- DATA FOR THE TASK -
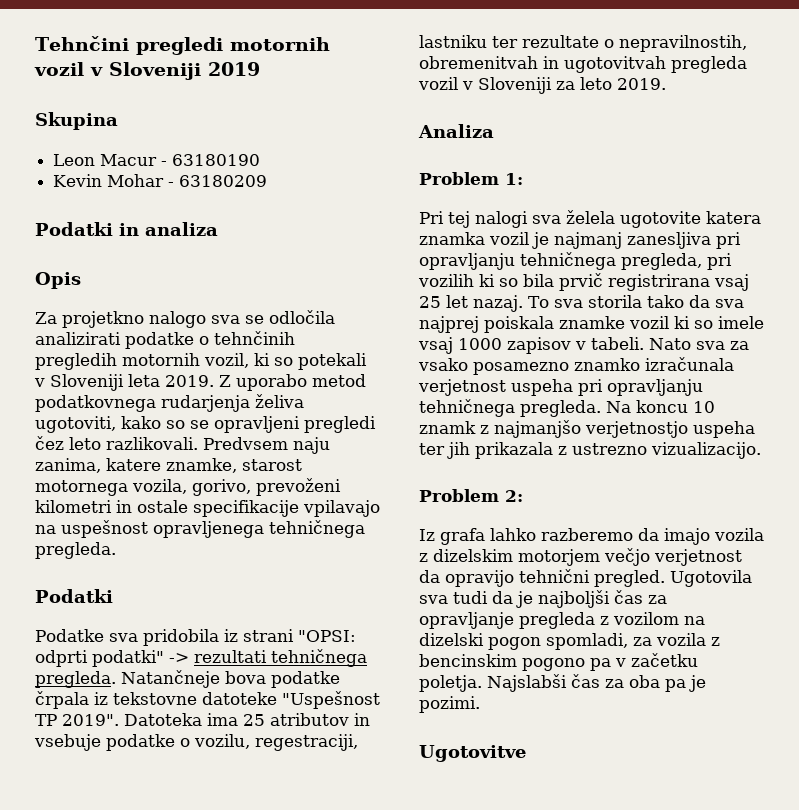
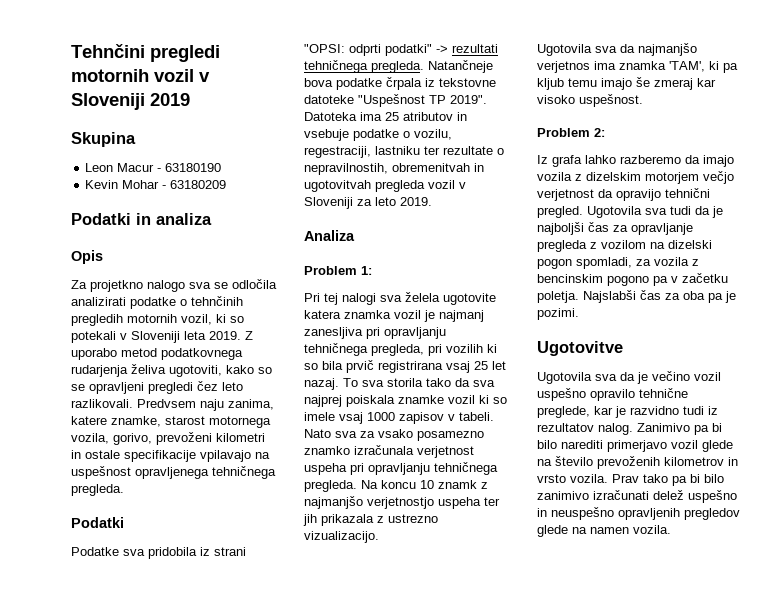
+ Ugotovila sva da najmanjšo verjetnos ima znamka 'TAM', ki pa kljub temu imajo še zmeraj kar visoko uspešnost.
+ Ugotovila sva da je večino vozil uspešno opravilo tehnične preglede, kar je razvidno tudi iz rezultatov nalog. Zanimivo pa bi bilo narediti primerjavo vozil glede na število prevoženih kilometrov in vrsto vozila. Prav tako pa bi bilo zanimivo izračunati delež uspešno in neuspešno opravljenih pregledov glede na namen vozila.

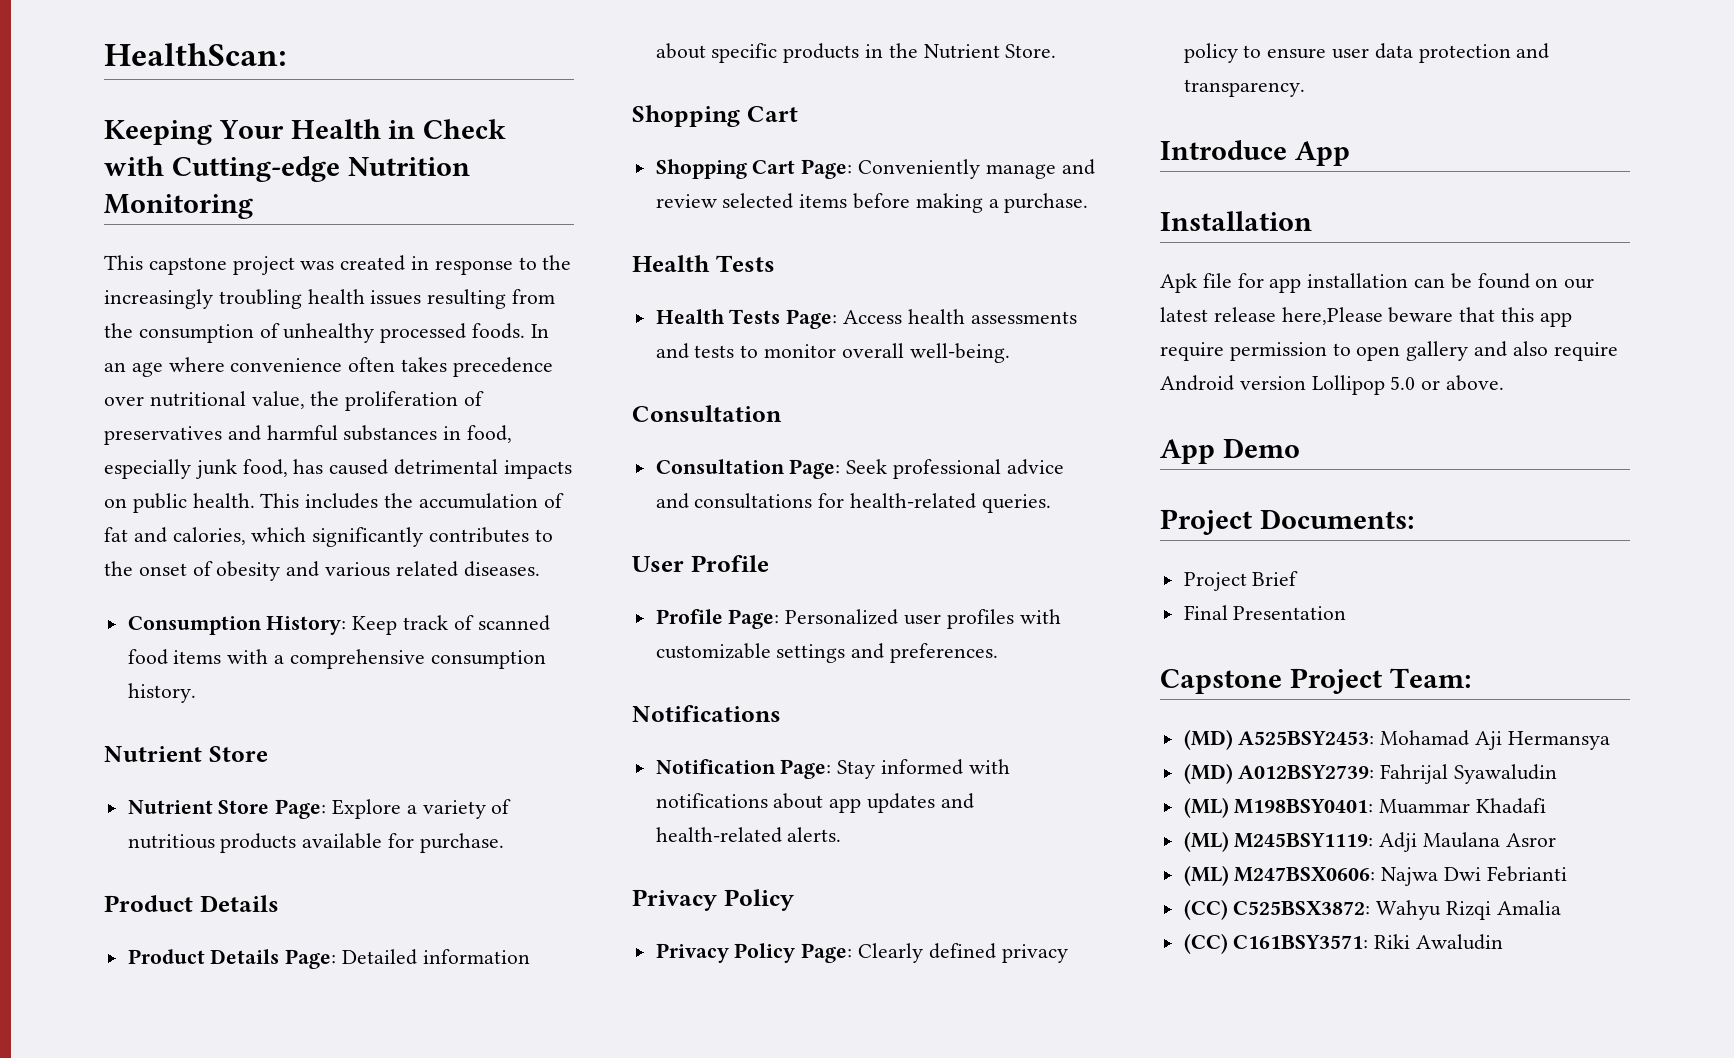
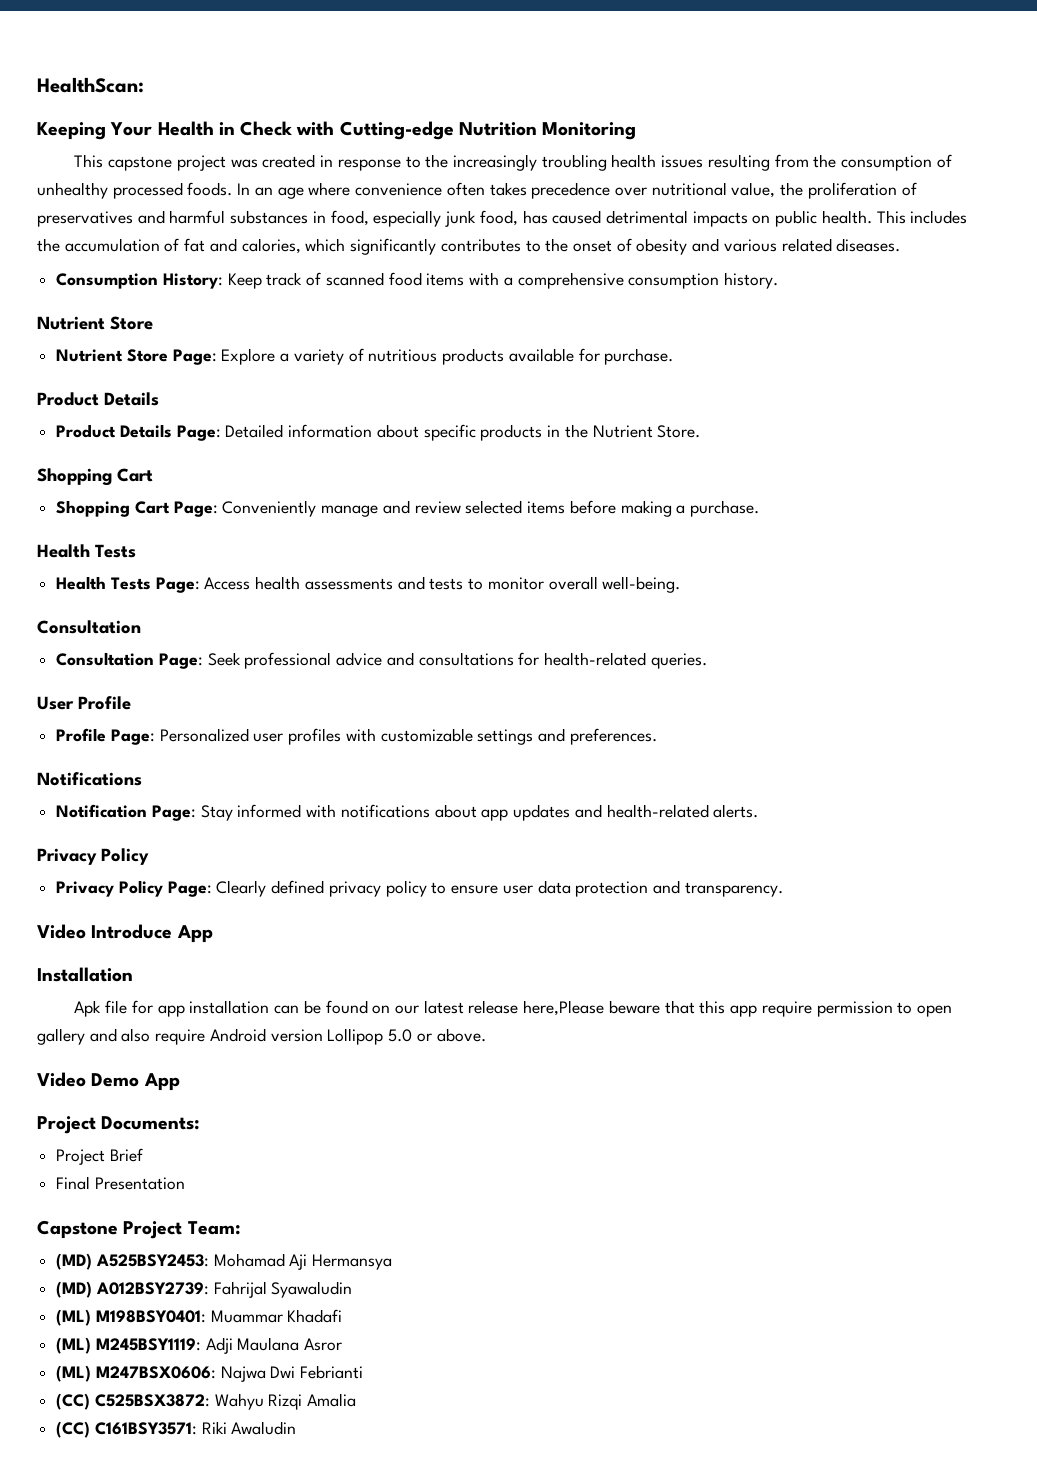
- Introduce App
+ Video Introduce App
- App Demo
+ Video Demo App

- WHAT IS REQUIRED -
What is needed is an exact copy of every entry, minus the images.

- EXERCISE ANSWER -
+ Ugotovila sva da najmanjšo verjetnos ima znamka 'TAM', ki pa kljub temu imajo še zmeraj kar visoko uspešnost.
+ Ugotovila sva da je večino vozil uspešno opravilo tehnične preglede, kar je razvidno tudi iz rezultatov nalog. Zanimivo pa bi bilo narediti primerjavo vozil glede na število prevoženih kilometrov in vrsto vozila. Prav tako pa bi bilo zanimivo izračunati delež uspešno in neuspešno opravljenih pregledov glede na namen vozila.

- Introduce App
+ Video Introduce App
- App Demo
+ Video Demo App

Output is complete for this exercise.